If you’re considering whether to switch from spreadsheets to CRM, try this thought experiment:
Think about your top five customers. How much did you charge Customer #3, and what was the first email they sent you?
If you need to open two or more apps to find that information, you’re doing it wrong.
You’re not alone. Most business owners or managers would first need to:
- Open their client spreadsheet
- Sort clients by revenue
- Get client #3’s name
- Open Gmail
- Type Client #3’s name into the search bar
- Retrieve the first email they received from Client #3
That’s six steps and at least 5-10 minutes of clicking around spreadsheets and emails to find a simple piece of information. If you used a CRM, this process would take you under a minute.
So if CRMs are faster, why do businesses continue to run on spreadsheets? It boils down to three main reasons.
Why spreadsheets are still used to manage business processes
Spreadsheets remain popular among businesses because:
- They’re free
- They’re familiar
- They’re flexible
When you’re trying to cut costs as a small business, it’s hard to beat free. Google Sheets is free, and it can calculate stuff and track metrics.
Microsoft Excel comes with most Microsoft Office packages, and business owners are familiar with it. They’ve been using it since high school or college and have never questioned its place in their workflow.
What’s more, it’s easy to create a new spreadsheet for each function or business process you want to manage. Business owners enjoy that flexibility.
- Track employees? Spreadsheet.
- Content calendar? Spreadsheet.
- Manage products? Spreadsheet.
- Manage customers? Spreadsheet.
Before you know it, you’ve got multiple spreadsheets all over the place that aren’t in sync. And once you give someone access to a spreadsheet, they can access every tab in it and change whatever data they want.

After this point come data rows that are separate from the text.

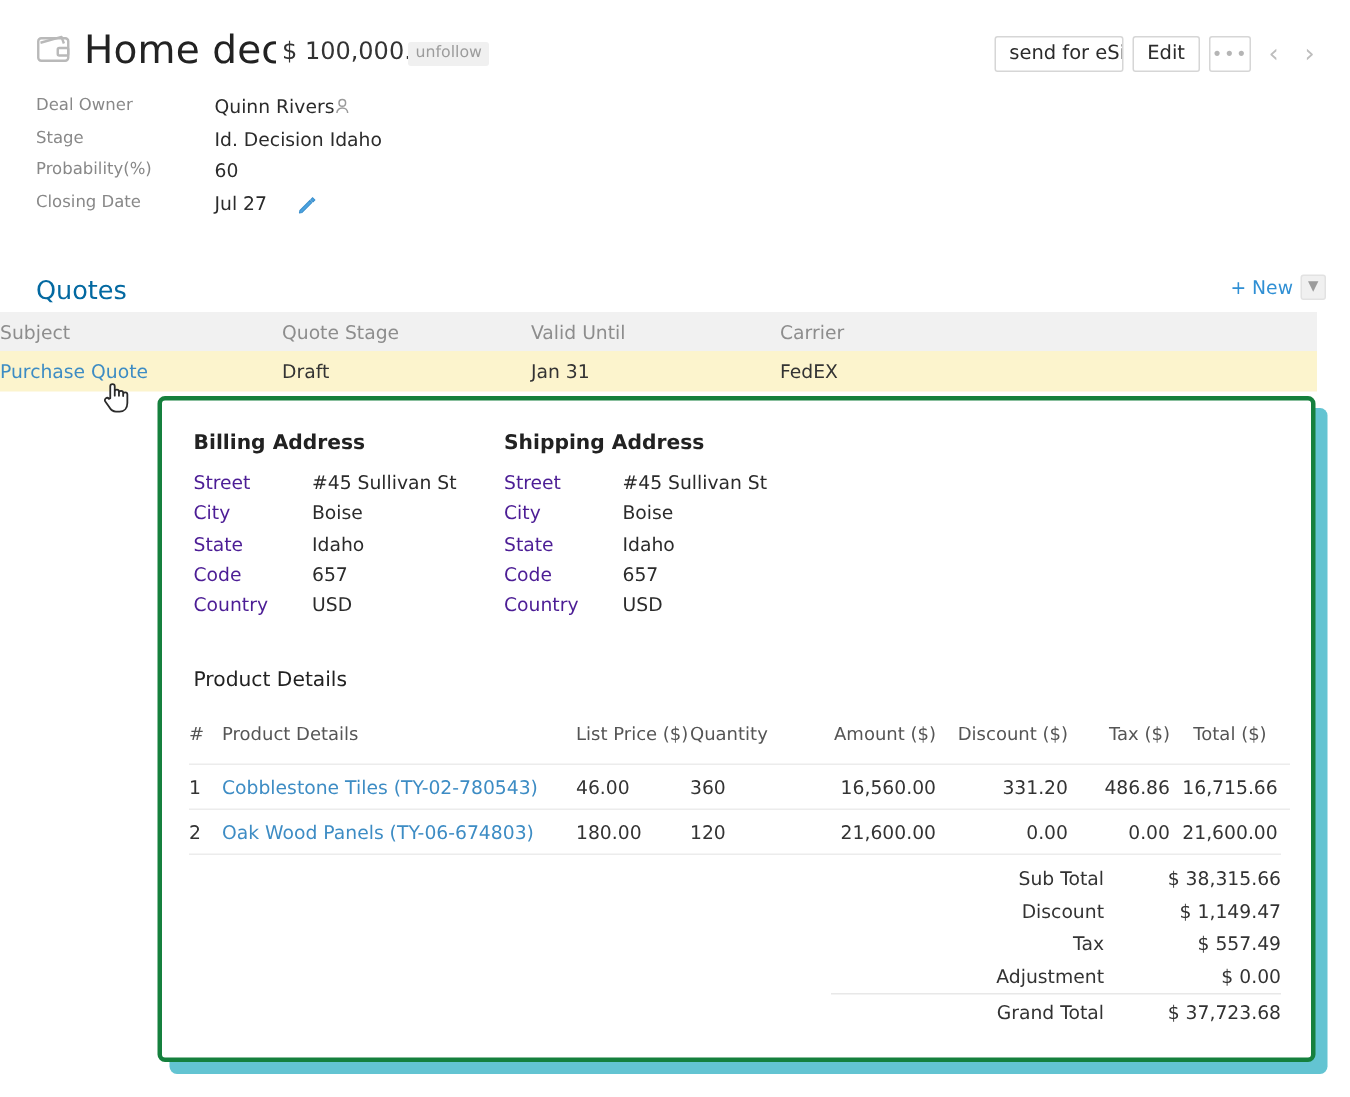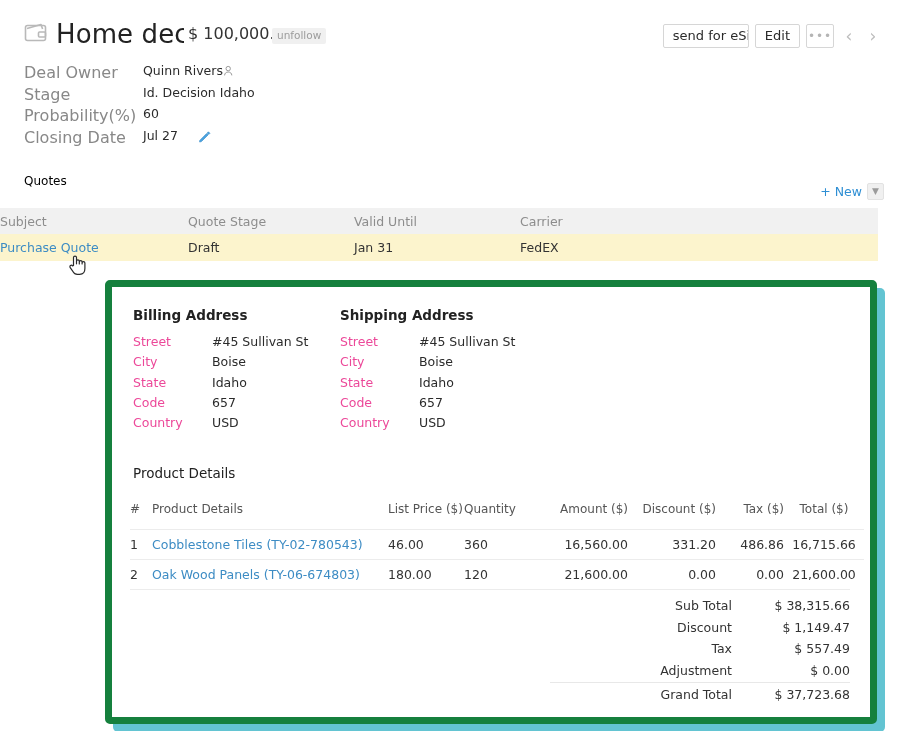--- a/index.html
+++ b/index.html
@@ -43,28 +43,28 @@
   .btn.esign { width: 86px; overflow: hidden; text-align: left; padding-right: 0; }
   .btn.dots { width: 28px; padding: 0; text-align: center; color: #b5b5b5; letter-spacing: 1px; font-size: 12px; }
   .nav-arrow {
     color: #bdbdbd; font-size: 17px; line-height: 24px; width: 18px; text-align: center;
     cursor: pointer; user-select: none;
   }
 
   
   .fields { position: absolute; left: 24px; top: 63px; width: 460px; }
   .frow { position: relative; height: 21.5px; }
-  .flabel { position: absolute; left: 0; top: 0; font-size: 16px; color: #888; }
+  .flabel { position: absolute; left: 0; top: 0; font-size: 11px; color: #888; }
   .fvalue { position: absolute; left: 119px; top: 0; font-size: 12.5px; color: #2b2b2b; }
   .user-ico { display: inline-block; vertical-align: -2px; margin-left: 0px; }
   .pencil { display: inline-block; vertical-align: -3px; margin-left: 20px; }
 
   
   .quotes-hd {
-    position: absolute; left: 24px; top: 174px; font-size: 12px; color: #000000;
+    position: absolute; left: 24px; top: 184px; font-size: 17px; color: #0369a1;
   }
   .new-btn {
     position: absolute; right: 38px; top: 184px; font-size: 12.5px; color: #2f8fd4; cursor: pointer;
   }
   .new-caret {
     position: absolute; right: 16px; top: 183px; width: 17px; height: 17px;
     background: #f0f0f0; border: 1px solid #e2e2e2; border-radius: 2px;
     color: #9b9b9b; font-size: 9px; line-height: 15px; text-align: center; cursor: pointer;
   }
   .qtable { position: absolute; left: 0; top: 208px; width: 878px; }
@@ -79,34 +79,33 @@
   .qc4 { flex: 1; }
   .qlink { color: #3d8cc4; cursor: pointer; }
 
   
   .cursor { position: absolute; left: 68px; top: 254px; width: 20px; height: 24px; z-index: 40; }
 
   
   .popup {
     position: absolute; left: 105px; top: 264px; width: 772px; height: 444px;
     background: #ffffff;
-    border: 7px solid #15803d;
+    border: 3px solid #15803d;
     border-radius: 5px;
     box-shadow: 8px 8px 0 0 #63c4d2;
     z-index: 30;
-    margin-top: 16px;
   }
   .pop-inner { position: relative; width: 100%; height: 100%; padding: 20px 22px; }
 
   .addr-head { font-size: 13.5px; color: #222; font-weight: 600; }
   .addr-block { position: absolute; }
   .addr-billing { left: 21px; top: 20px; }
   .addr-shipping { left: 228px; top: 20px; }
   .arow { position: relative; height: 20.3px; }
-  .alabel { position: absolute; left: 0; top: 0; font-size: 12.5px; color: #ec4899; }
+  .alabel { position: absolute; left: 0; top: 0; font-size: 12.5px; color: #4c1d95; }
   .avalue { position: absolute; left: 79px; top: 0; font-size: 12.5px; color: #2b2b2b; white-space: nowrap; }
   .addr-rows { margin-top: 11px; }
 
   .pd-title { position: absolute; left: 21px; top: 178px; font-size: 13.5px; color: #222; }
 
   .pdtable { position: absolute; left: 18px; top: 215px; width: 734px; }
   .pd-hd { display: flex; height: 27px; align-items: flex-start; }
   .pd-hd .c { font-size: 12px; color: #555; }
   .pd-row { display: flex; height: 30px; align-items: center; border-top: 1px solid #ececec; }
   .pd-row .c { font-size: 12.5px; color: #333; }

And if you only want to give them access to a specific sheet, you have to break away that sheet from the mastersheet — which fragments your data even more.
It’s a mess.
8 problems with running your business through spreadsheets
1. Spreadsheets are complicated to learn
Spreadsheets allow you to track data and manipulate the output of different rows and columns. But it’s almost impossible to extract simple information without running complicated formulas.
And unless you’re a financial whiz working in investment banking or accounting, you likely don’t have the time or the inclination to memorize complex formulas.
2. Spreadsheets fragment data
You list your customers in one sheet with their contact details, your sales information in a separate sheet, and your marketing campaigns in a separate doc. Your business expenses go into yet another sheet, and before you know it, you’re trying to manage multiple sheets at once.
3. Spreadsheets don’t allow for multiple views
People work differently. You might want to view project tasks as a to-do list you can easily check off. Your colleague might prefer to view them in a kanban board. Your manager might prefer to view them as cards. None of you can get what you want without messing up the view for someone else.
4. Spreadsheets can’t automate reports
As a business owner or line manager, reports help you understand what’s going on across the business.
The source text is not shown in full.